> [WHAT TO PRODUCE]:
Please return every line from the entries that has the string "copy" in it.

> [RECORDS FOR THE TASK]:
════

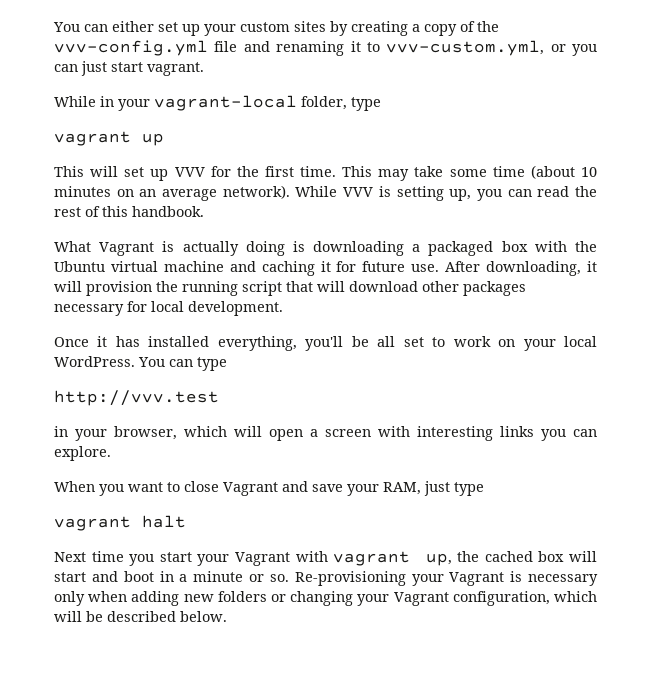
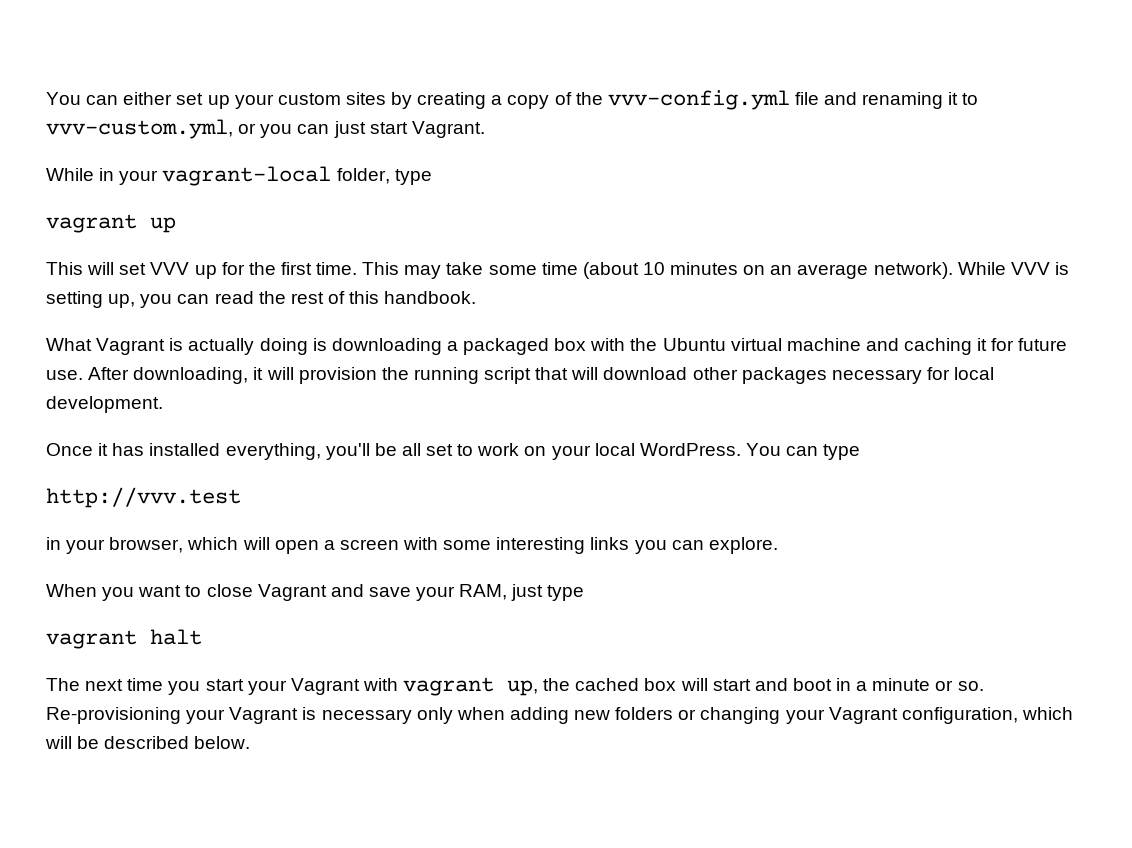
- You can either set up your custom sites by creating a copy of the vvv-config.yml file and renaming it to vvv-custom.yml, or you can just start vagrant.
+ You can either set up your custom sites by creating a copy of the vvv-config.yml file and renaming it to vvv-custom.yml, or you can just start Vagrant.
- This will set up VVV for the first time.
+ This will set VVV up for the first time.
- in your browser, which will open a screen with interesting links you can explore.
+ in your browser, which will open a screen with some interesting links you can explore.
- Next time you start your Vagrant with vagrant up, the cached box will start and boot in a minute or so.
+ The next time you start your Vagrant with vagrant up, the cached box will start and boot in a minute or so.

════

> [ANSWER SECTION]:
- You can either set up your custom sites by creating a copy of the vvv-config.yml file and renaming it to vvv-custom.yml, or you can just start vagrant.
+ You can either set up your custom sites by creating a copy of the vvv-config.yml file and renaming it to vvv-custom.yml, or you can just start Vagrant.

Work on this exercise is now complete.